This story is starting to go viral, so I decided to share it with you before the Daily Mail does. Apparently, Paypal requires purchasers who dispute the nature of the goods they bought to show proof that the item has been destroyed before their money is refunded. But what happens when the item is of cultural or sentimental value? The same. There is no place for culture or sentiment at Paypal. (I haven’t used the company since it made John Birt, wrecker of the BBC, a director.)
Read on, and weep.
Dear Helen Killer,
I love your site and was thrilled to hear of your “win” against PayPal. I recently had a heartbreaking experience of my own with them.
I sold an old French violin to a buyer in Canada, and the buyer disputed the label.
This is not uncommon. In the violin market, labels often mean little and there is often disagreement over them. Some of the most expensive violins in the world have disputed labels, but they are works of art nonetheless.
Rather than have the violin returned to me, PayPal made the buyer DESTROY the violinin order to get his money back. They somehow deemed the violin as “counterfeit” even though there is no such thing in the violin world.
The buyer was proud of himself, so he sent me a photo of the destroyed violin.
I am now out a violin that made it through WWII as well as $2500. This is of course, upsetting. But my main goal in writing to you is to prevent PayPal from ordering the destruction of violins and other antiquities that they know nothing about. It is beyond me why PayPal simply didn’t have the violin returned to me.
I spoke on the phone to numerous reps from PayPal who 100% defended their action and gave me the party line.

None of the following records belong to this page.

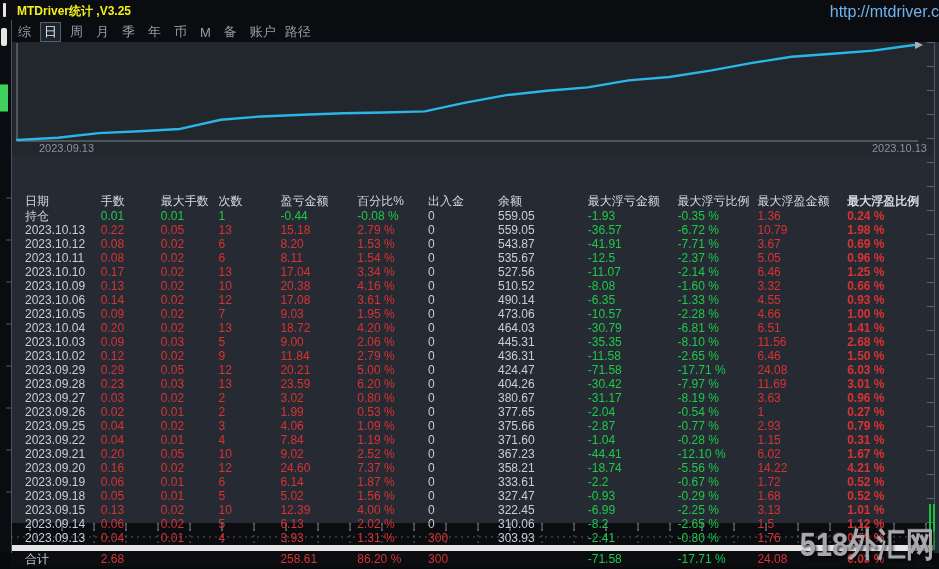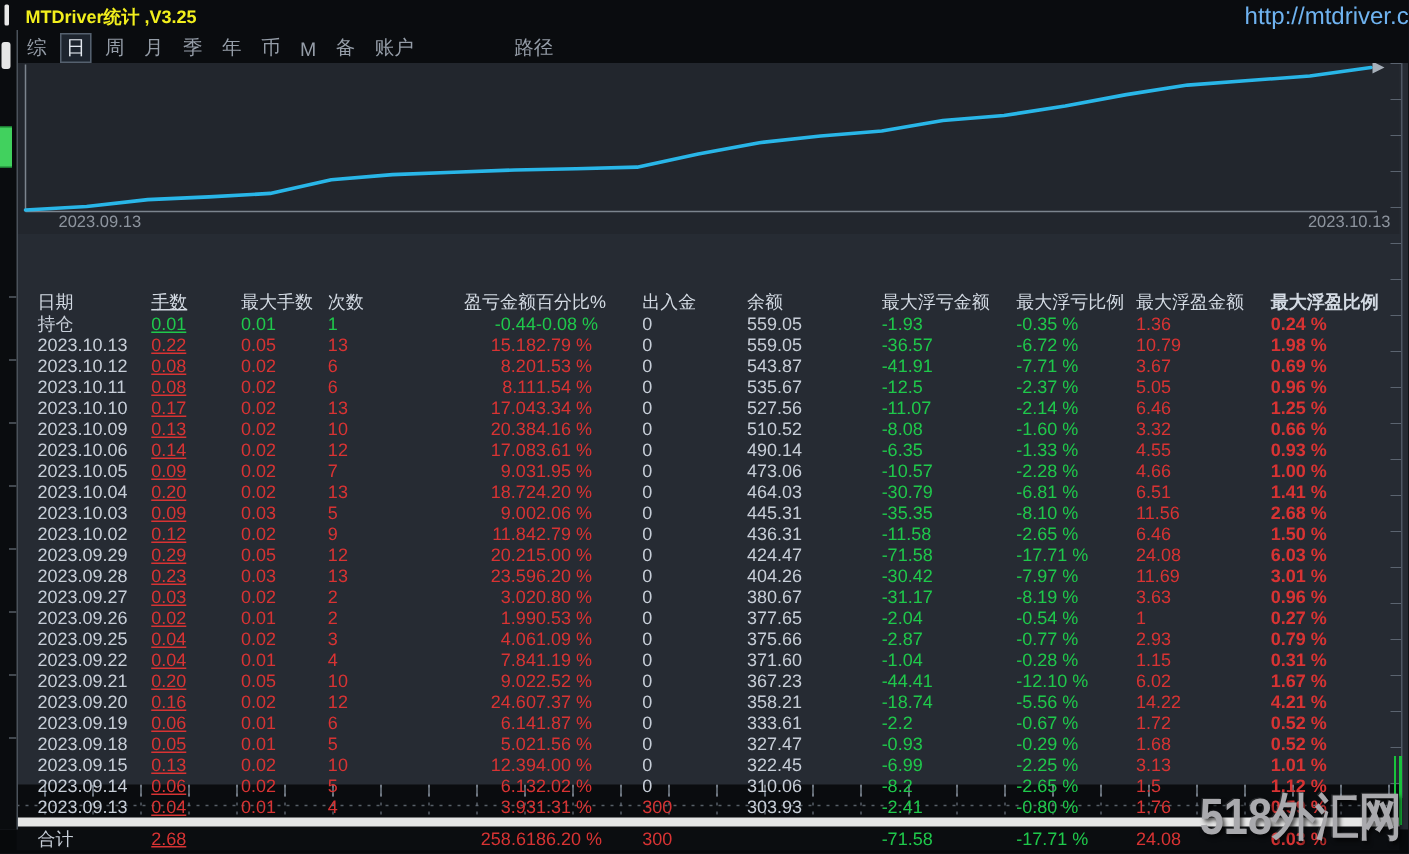--- a/index.html
+++ b/index.html
@@ -17,7 +17,7 @@
   .menubar{position:absolute;left:14px;top:22px;height:20px;display:flex;align-items:center;}
   .mi{color:#959da8;font-size:13px;padding:1px 4px;margin-right:5px;white-space:nowrap;cursor:default;}
   .mi.active{color:#e4e9f0;background:#1d242e;border:1px solid #55606e;padding:0 3px;}
-  .path-label{color:#959da8;font-size:13px;margin-left:58px;white-space:nowrap;}
+  .path-label{color:#959da8;font-size:13px;white-space:nowrap;}
   
   .left-rail{position:absolute;left:0;top:20px;width:11px;height:533px;background:#0a0c0f;border-right:1px solid #4b525b;z-index:4;}
   .lr-thumb{position:absolute;left:1px;top:8px;width:6px;height:18px;background:#e6e6e6;border-radius:2px;}

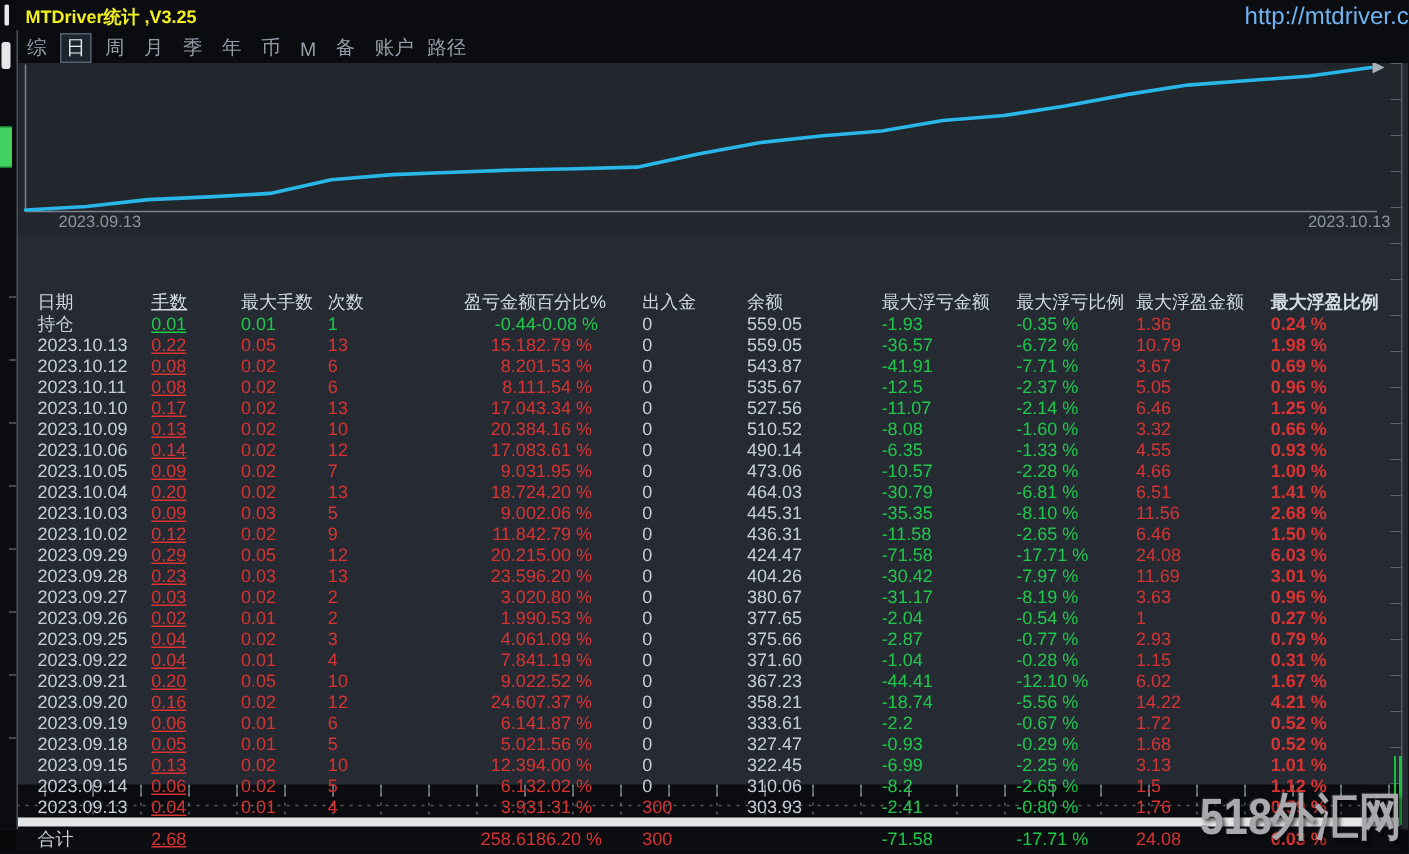--- a/index.html
+++ b/index.html
@@ -30,7 +30,7 @@
   .trow{display:flex;height:14px;line-height:14px;padding-left:14px;white-space:nowrap;}
   .thead{height:15px;line-height:15px;color:#d3dae3;}
   .trow span{display:inline-block;overflow:visible;}
-  .c0{width:76px;} .c1{width:60px;text-decoration:underline;} .c2{width:58px;} .c3{width:62px;}
+  .c0{width:76px;} .c1{width:60px;} .c2{width:58px;} .c3{width:62px;}
   .c4{width:77px;text-align:right;} .c5{width:71px;} .c6{width:70px;} .c7{width:90px;}
   .c8{width:90px;} .c9{width:80px;} .c10{width:90px;} .c11{width:86px;font-weight:bold;}
   .cell{color:#c7ced8;}

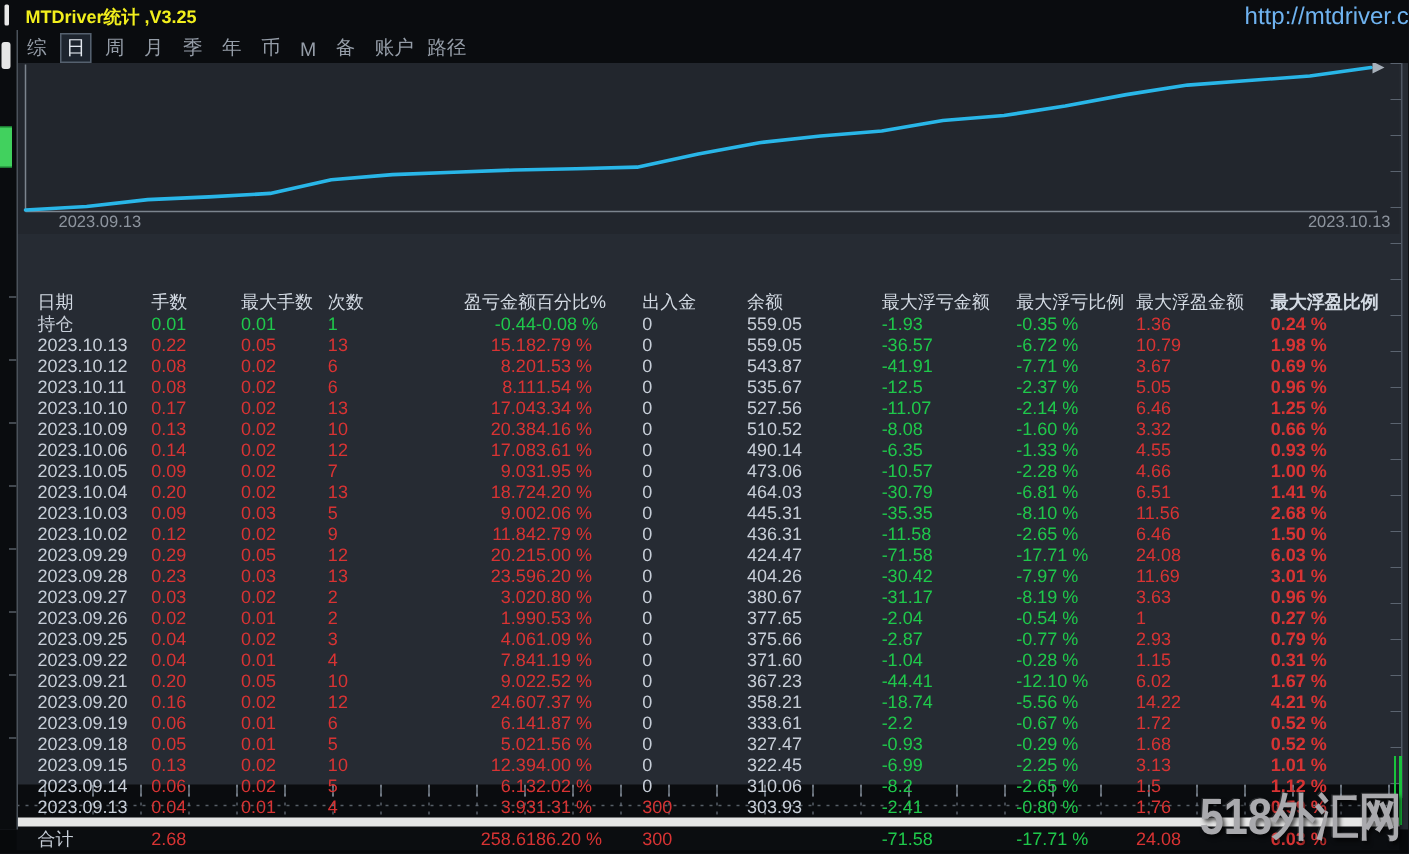--- a/index.html
+++ b/index.html
@@ -31,7 +31,7 @@
   .thead{height:15px;line-height:15px;color:#d3dae3;}
   .trow span{display:inline-block;overflow:visible;}
   .c0{width:76px;} .c1{width:60px;} .c2{width:58px;} .c3{width:62px;}
-  .c4{width:77px;text-align:right;} .c5{width:71px;} .c6{width:70px;} .c7{width:90px;}
+  .c4{width:77px;} .c5{width:71px;} .c6{width:70px;} .c7{width:90px;}
   .c8{width:90px;} .c9{width:80px;} .c10{width:90px;} .c11{width:86px;font-weight:bold;}
   .cell{color:#c7ced8;}
   .cell.r{color:#d83333;}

I forwarded this e-mail to my contact at Paypal several days ago. They have not replied.
UPDATE: I neglected to mention in the original post that the violin was examined and authenticated by a top luthier prior to its sale.
UPDATE 2: Thanks to sharp-eyed reader Mr. Pete, who found this paragraph in Paypal’s Terms of Service:
UPDATE: I warned you the Daily Mail would be onto it – not that any of its readers has an interest in violins.